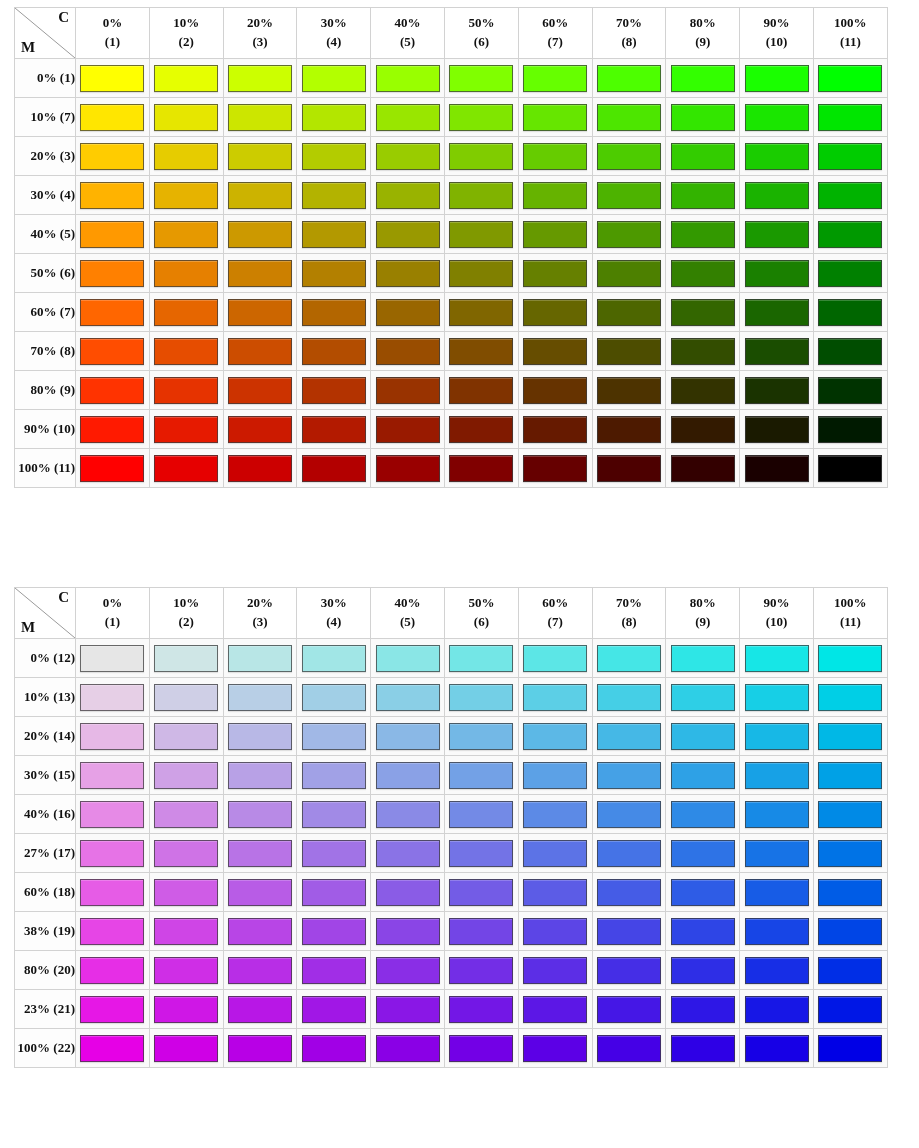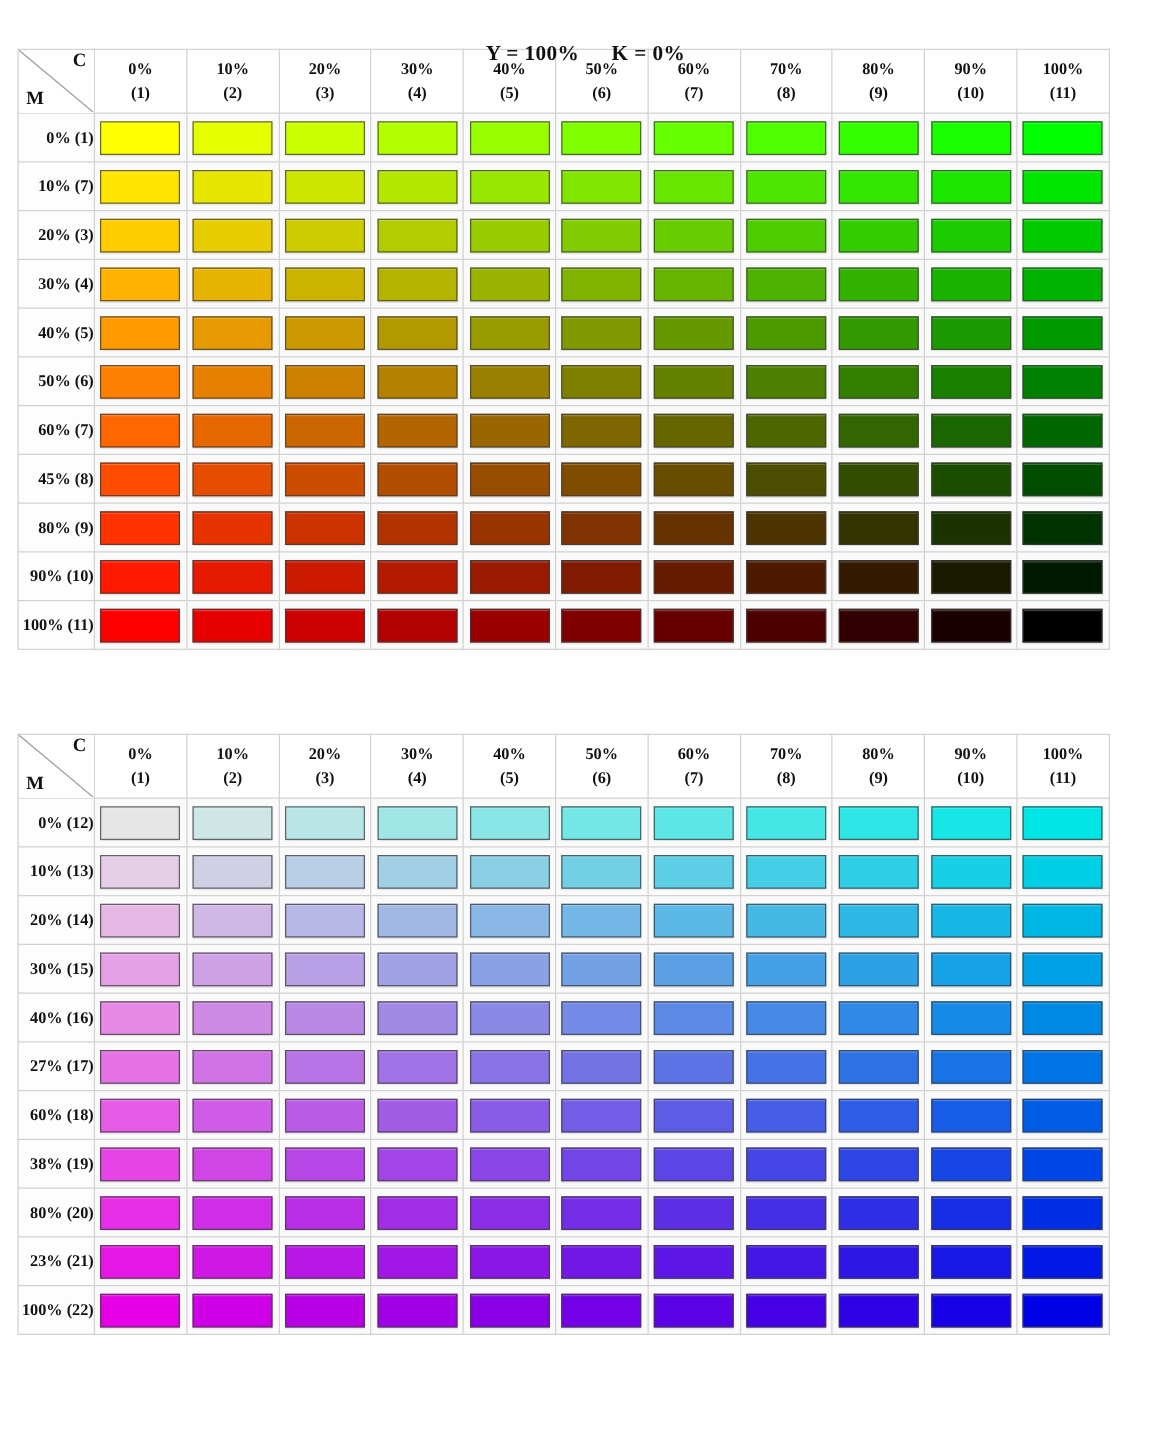--- a/index.html
+++ b/index.html
@@ -139,9 +139,6 @@
 <body>
 
 <div class="chart-block" id="chart-block-1">
-  <div class="chart-caption">
-    <span>Y = 100%</span><span class="caption-gap"></span><span>K = 0%</span>
-  </div>
   <div class="grid-table-wrap">
     <table class="cmyk-grid">
       <thead>

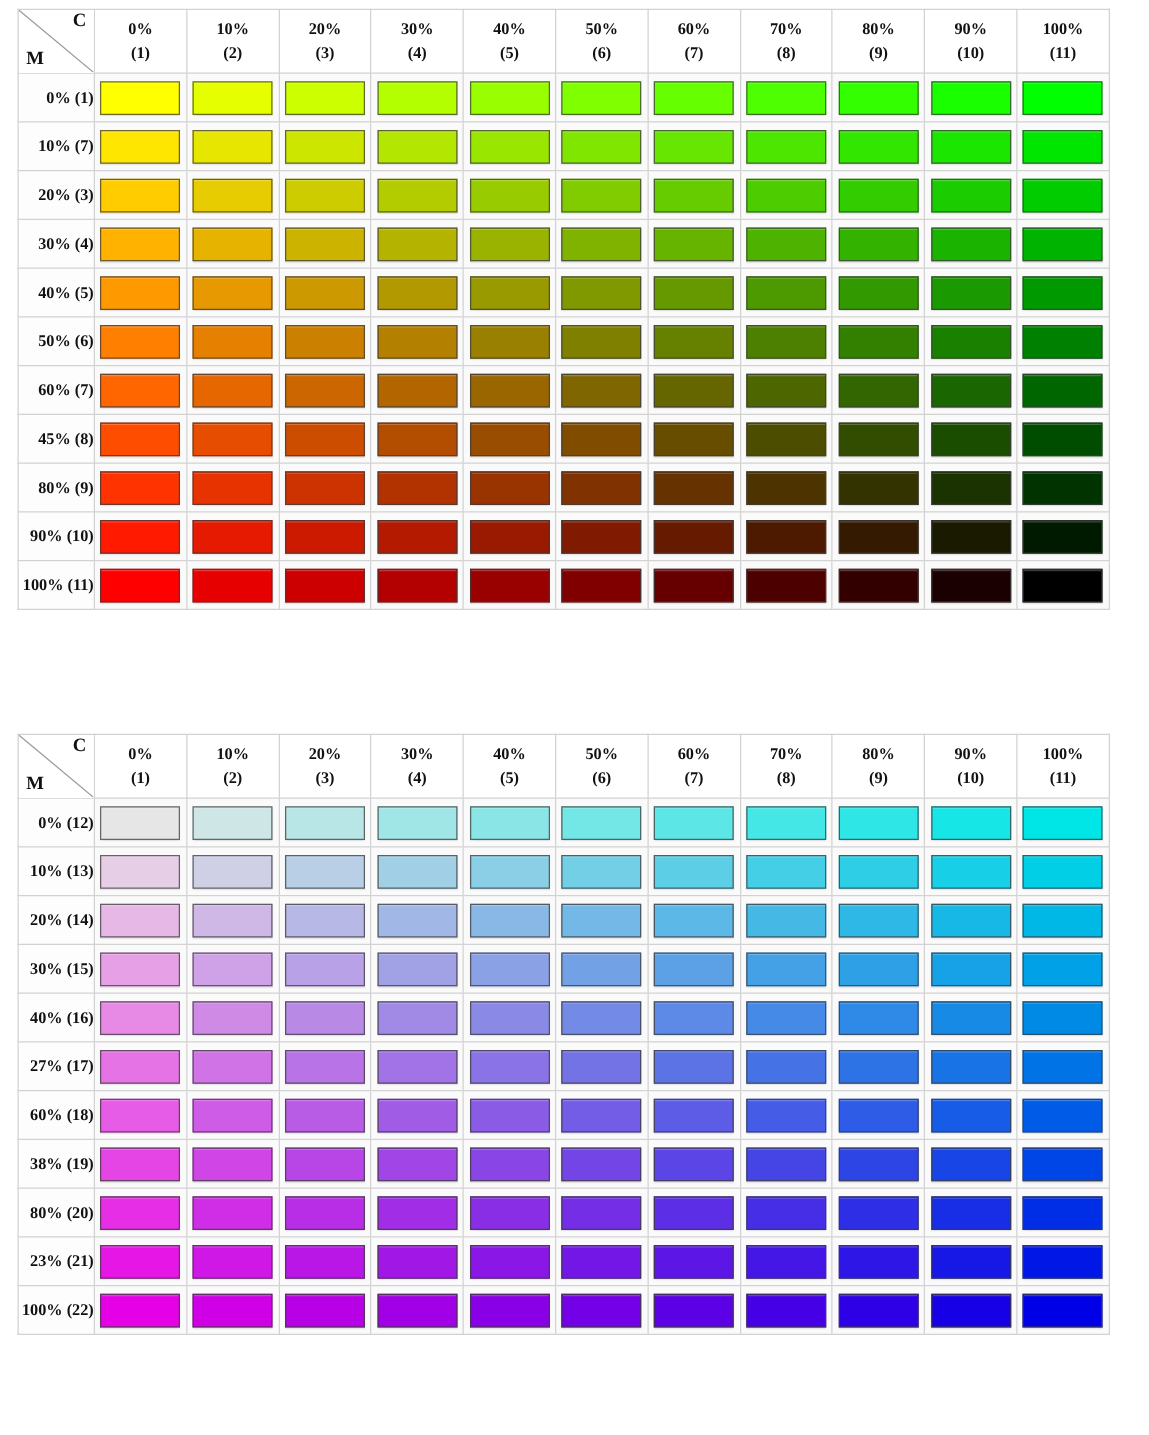--- a/index.html
+++ b/index.html
@@ -450,7 +450,7 @@
             </td>
           </tr>
           <tr>
-            <th class="row-head">45% (8)</th>
+            <th class="row-head">70% (8)</th>
             <td class="swatch-cell">
               <div class="swatch" style="background-color: rgb(255, 77, 0);"></div>
             </td>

■ ■ ■

◆ What to produce ◆
Write out every record exactly. Leave the pictures out.

◆ Exercise output ◆
--- a/index.html
+++ b/index.html
@@ -139,9 +139,6 @@
 <body>
 
 <div class="chart-block" id="chart-block-1">
-  <div class="chart-caption">
-    <span>Y = 100%</span><span class="caption-gap"></span><span>K = 0%</span>
-  </div>
   <div class="grid-table-wrap">
     <table class="cmyk-grid">
       <thead>

--- a/index.html
+++ b/index.html
@@ -450,7 +450,7 @@
             </td>
           </tr>
           <tr>
-            <th class="row-head">45% (8)</th>
+            <th class="row-head">70% (8)</th>
             <td class="swatch-cell">
               <div class="swatch" style="background-color: rgb(255, 77, 0);"></div>
             </td>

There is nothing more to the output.